We wanted to respond to United Nations’ Sustainable Development Goals, such as ‘Affordable and Clean Energy, ‘Responsible Consumption and Production’, ‘Sustainable Cities and Communities’, ‘Climate Action’ or ‘Life Below Water’, said the main organizer of the Festival, Associate Professor Hua-Mei Chiu of the Department of Sociology and Co-Principal Investigator of the USR Project: The City as a Commuseum – Socially Embedded Community Engagement.

These initiatives demonstrated different ways to care for the Earth: repairing, reusing, repurposing, and exchanging things, reducing plastic use, using renewable energy and sharing resources to reduce carbon emissions, and educating the youngest generation to create a better future of our Planet. The participants could prolong the lifespan of various objects by having them repaired at the Repair Café station, turn discarded fishing nets into useful bags, eat popcorn and ice desserts made by using solar energy, use waste paper to make puppets for shadow plays, register membership for YouBike rental system, sign a petition against nuclear energy in Taiwan, and exchange children’s toys and clothes.

The Festival’s Repair Café station was another one of the regularly held events of the Southern Taiwan Repair Café Alliance, established earlier this year and aimed at addressing the problem of electric devices “designed for death” and other things ending up on landfills far too soon. The visitors brought small electric appliances, such as a water boiler, microwave oven, rice cooker, electric fan to have them repaired by a group of trained volunteers. Repairing contributes to environmental sustainability and helps reduce CO2 emissions by prolonging the lifespan of devices and preventing them from ending up on landfills, said Professor Chiu. During the event, 8 out of 19 devices, of a total weight of nearly 19 kg, were successfully repaired, saving 165.5 kg of CO2 emissions.

Discarded fishing nets floating in the oceans are a serious threat to marine life, which is increasingly becoming a global concern. However, they can be a useful material that can be recycled into other objects. The students of the Social Survey and Research Method course at the Department of Sociology prepared an exhibition to raise awareness of the environmental problem of discarded fishing nets and together with the visitors joined a workshop led by the artists of 67 Textile Studio who showed how to turn nets into shopping bags.
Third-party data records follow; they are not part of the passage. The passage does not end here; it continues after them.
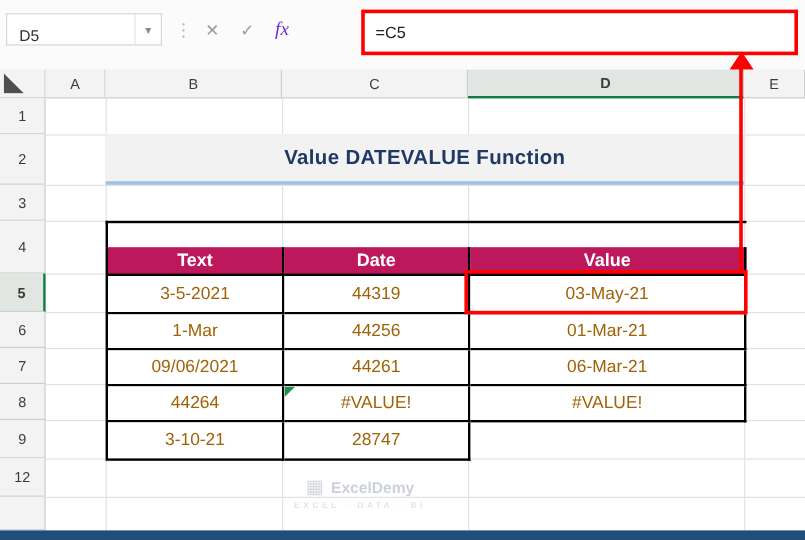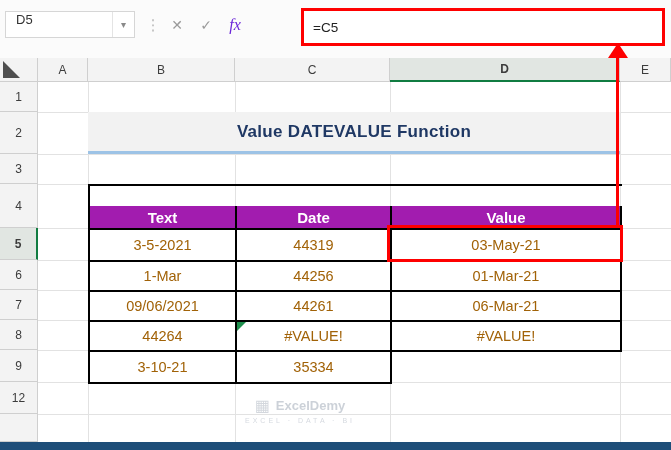--- a/index.html
+++ b/index.html
@@ -14,7 +14,7 @@
   .topbar { position:absolute; left:0; top:0; width:671px; height:58px; background:#fbfbfb; }
   .namebox {
     position:absolute; left:5px; top:11px; width:130px; height:27px;
-    background:#fff; border:1px solid #d6d6d6; display:flex; align-items:flex-start;
+    background:#fff; border:1px solid #d6d6d6; display:flex; align-items:flex-end;
     font-size:13px; color:#333;
   }
   .namebox .val { flex:1; padding-left:10px; }

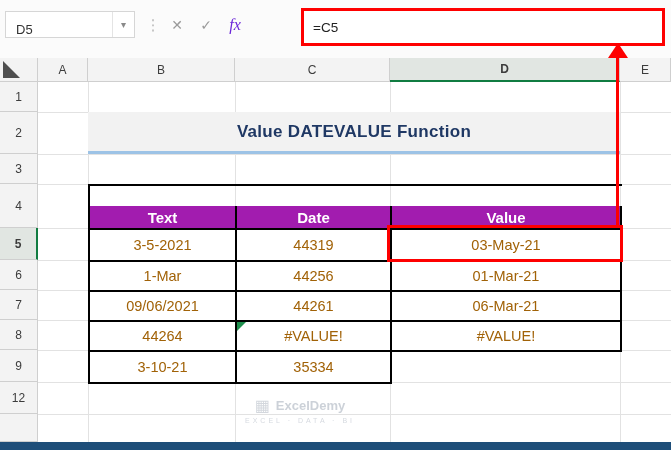--- a/index.html
+++ b/index.html
@@ -69,7 +69,7 @@
     background:#fff; display:flex; align-items:center; justify-content:center;
     font-size:14.5px; color:#a16207;
   }
-  .th { background:#a21caf; color:#fff; font-weight:bold; font-size:15px;margin-top:20px; }
+  .th { background:#be185d; color:#fff; font-weight:bold; font-size:15px;margin-top:20px; }
   
   .sel-cell-red { position:absolute; left:387px; top:225px; width:236px; height:37px; border:3px solid #fe0000; z-index:6; pointer-events:none; }
   .arrow-shaft { position:absolute; left:616px; top:57px; width:3px; height:170px; background:#fe0000; z-index:7; }

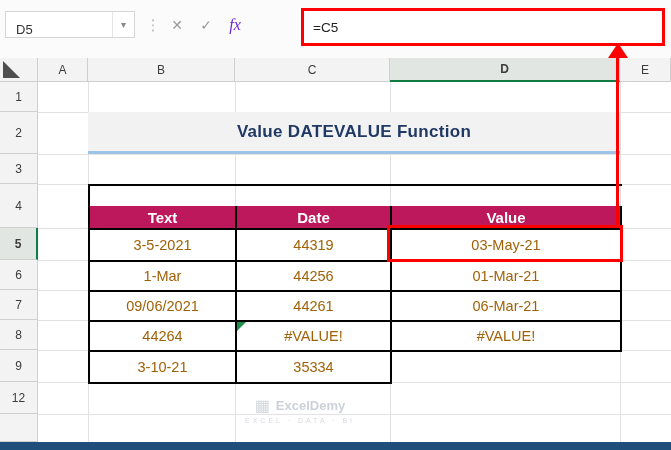--- a/index.html
+++ b/index.html
@@ -171,7 +171,7 @@
   <div class="tc">#VALUE!</div>
 
   <div class="tc">3-10-21</div>
-  <div class="tc">35334</div>
+  <div class="tc">28747</div>
 </div>
 
 <div class="err-tri"></div>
Renewable energy sources are an important way to reduce our dependency on fossil fuels and excessive CO2 emissions that cause such global problems as climate change, ocean acidification, and air pollution. Taiwan Citizens' Alliance for Independent Power Generation showed how the energy from a solar panel can be used to make popcorn and ice desserts. Many participants found this to be a very innovative use of new technologies.

NSYSU’s USR Project: The City as a Commuseum – Socially Embedded Community Engagement, the main organizer of the 2021 Cijin Circular Economy & Green Life Festival, aims at connecting with the local community, the industry, government, and academic resources to create innovation across boundaries and pass on local cultural heritage. The event was a collaboration between the University’s Department of Sociology, the micro-program in Sustainable Development and Social Innovation, volunteers of the rooftop vegetable garden of the College of Social Sciences, and several local organizations involved in pro-environmental initiatives: Kaohsiung First Community University, Small Home Appliances Clinic, Southern Taiwan Repair Café Alliance, Taiwan Obasan Political Equality Party, Association of Parent Participating Education in Taiwan, Citizen of the Earth – Taiwan, and Taiwan Citizens' Alliance for Independent Power Generation. They have been engaged in their projects long-term and the Festival was an opportunity to share the results of their work with the local community, said Professor Chiu.